Monday, September 2, 2013

Explanatory Filter and Explanatory Blinders

Perception:  Even though the habit is to quibble/demur/deny/equivocate or change the subject, the problem most of the detractors have generally with Dembski's Explanatory Filter seems to be the choice between natural law explanations and interference by an intelligent agent.

What many of them seem to be saying is that it takes particular knowledge of a particular problem to know whether something bears signs of being a human artifact (based on specific facts about existing human artifacts) before we can know whether something is intelligently designed.  If that's true then their version of Occam's Razor (which is apparently the 4th or 5th Law of Thermodynamics) must require us to assume that some confluence of law-like behavior of atoms and "sheer dumb luck" interact to make what otherwise seems designed.  If it doesn't bear unique signs of human technology, it must be as purposeful as a snowflake.

I mean, this seems like it must be the case given the vitriol they inveigh against the Explanatory Filter.  The Filter is crap they say, and if you aren't convinced, I'm sure that Mark Perakh can start a Project Keith or Project Dave to change your mind.  Hey, just because they are not psychologists doesn't mean that scientists don't know about the Asch conformity experiments.
It would seem that there are no purely informational clues that one is dealing with an intelligent entity.  If the signal from what we would otherwise take to be some stellar radio source would transmit what was readily interpreted as pattern of one and zeroes (or a's and b's if you prefer the abstraction) that is readily interpreted as sequence of primes.  (Elsberry and Shallit dispute many things, but the unary code itself doesn't appear in and of itself to be one of them.)   They sidestep the issue of exactly how many bits it would take to establish the implausibility of a natural (i.e. non-artifactual) explanation given their suggestion of a "frequentist interpretation."  Using the first distribution they suggested, it might take a sequence 210% longer than the example they nitpick.

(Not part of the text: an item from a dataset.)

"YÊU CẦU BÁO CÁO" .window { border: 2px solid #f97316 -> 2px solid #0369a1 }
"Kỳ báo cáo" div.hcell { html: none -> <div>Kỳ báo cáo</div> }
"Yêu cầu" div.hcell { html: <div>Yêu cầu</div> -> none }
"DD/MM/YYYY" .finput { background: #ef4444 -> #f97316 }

Using the 4th distribution (or was it the third?)  they suggested, they offer that the distribution might actually be messages of primes in any order whatsoever.

Okay.  Let's say we wait a while (assuming the signal received was brief and there was no way to replicate) -- a few months, say -- and then the signal returns and Elsberry and Shallit are justified:  Behold! It's is a sequence of primes in a different order!  Nothing to see here folks!  Just a random distribution of primes!  Now, let's look up what set of physical laws predicts a primes-only set of signals.

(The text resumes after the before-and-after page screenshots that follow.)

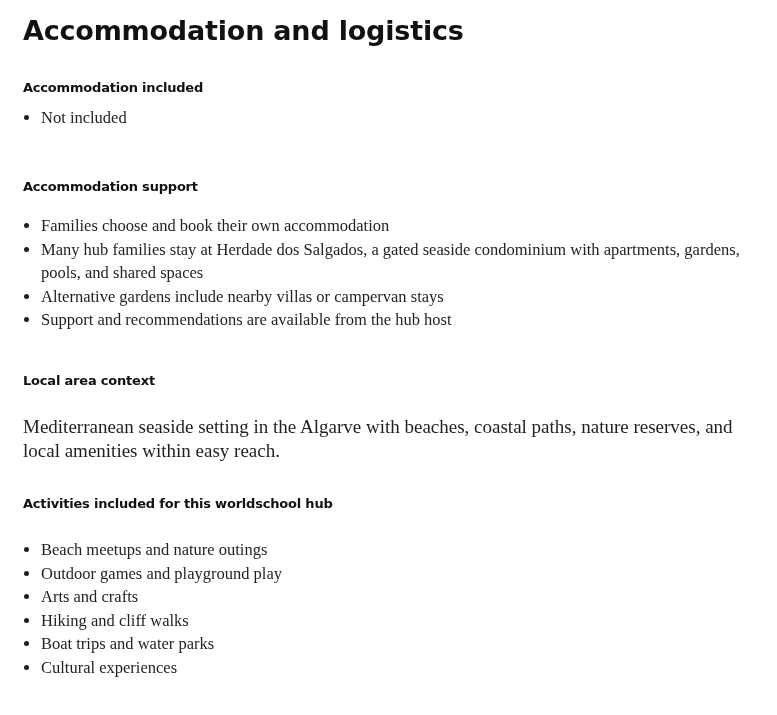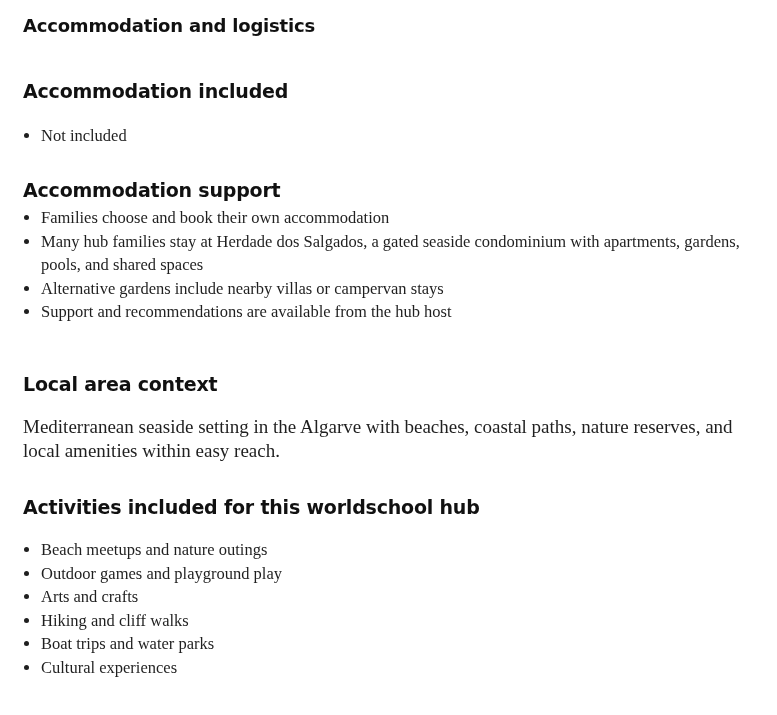"Accommodation and logistics" h2.page-title { font-size: 18px -> 27px }
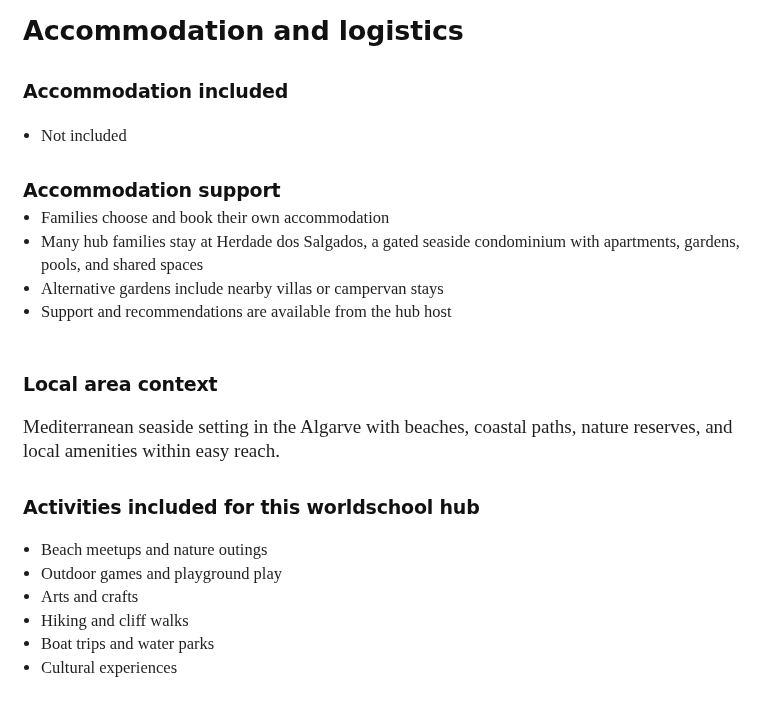"Accommodation included" h3.section-title { font-size: 19px -> 13px }
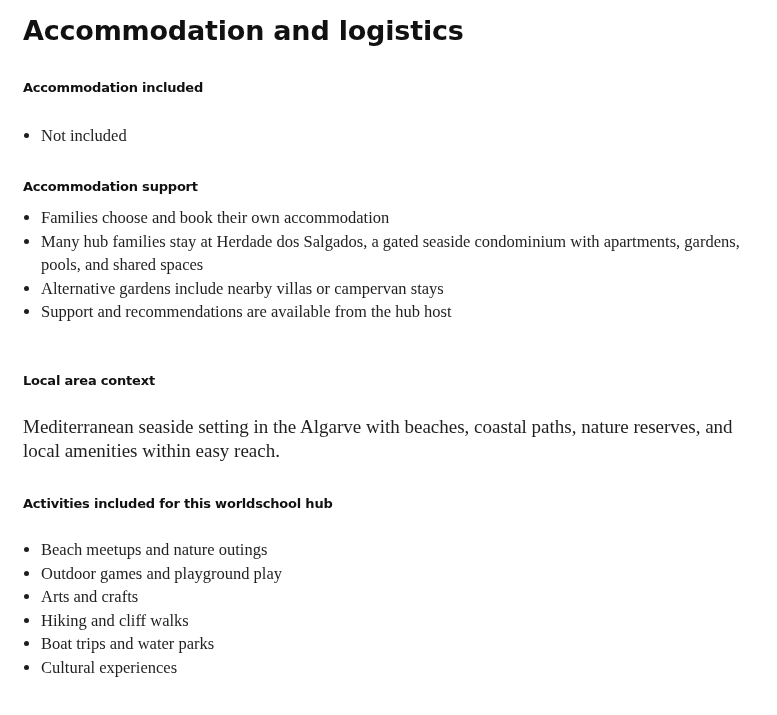"Not included" ul.bullets { top: 124px -> 106px }
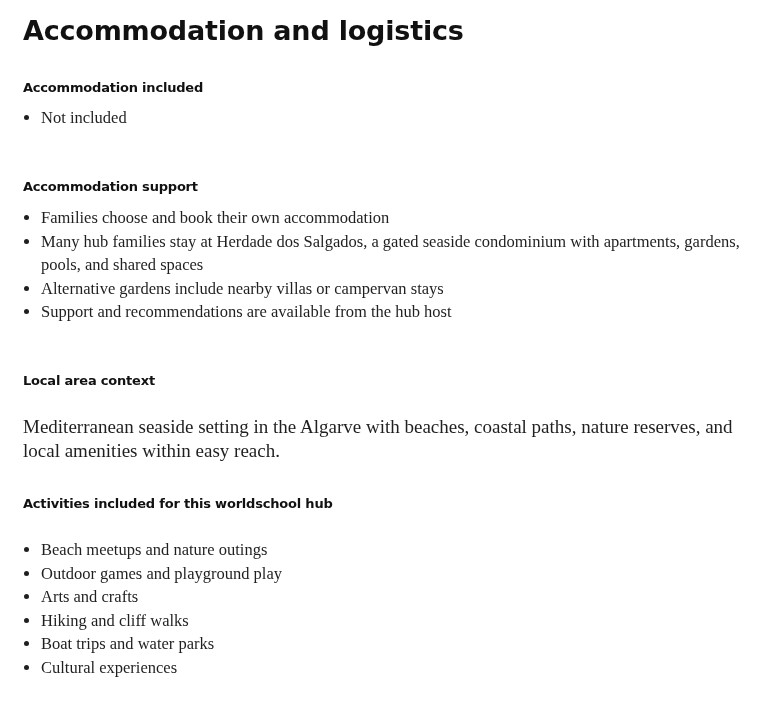"Families choose and book their" ul.bullets { top: 206px -> 214px }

This seems like a poor way to make their point.

Let's allow though, although they don't admit it explicitly, that at most you could say:
Either there is some intelligent agency involved or there is something egregiously incomplete in our account of physical laws (in such a way that they can result in something that appears intelligent). 
But near as I can tell, that is not something that any neo-Darwinist mainstreamer will admit explicitly and publicly.  The closest the mainstreamers come to it is when they point to self-organization theories as possible recourses to ID.  But then, Stuart Kauffman is explicit and public about there being something completely missing in our account.  His apparently indefatigable materialism atones for the sin of now bowing at the golden image of selectionism.  He advocates formulating a Fourth Law of Thermodynamics that would some how account for the production of the very specified complexity that Perakh, Elsberry, and Schneider dismiss with some smug handwaving.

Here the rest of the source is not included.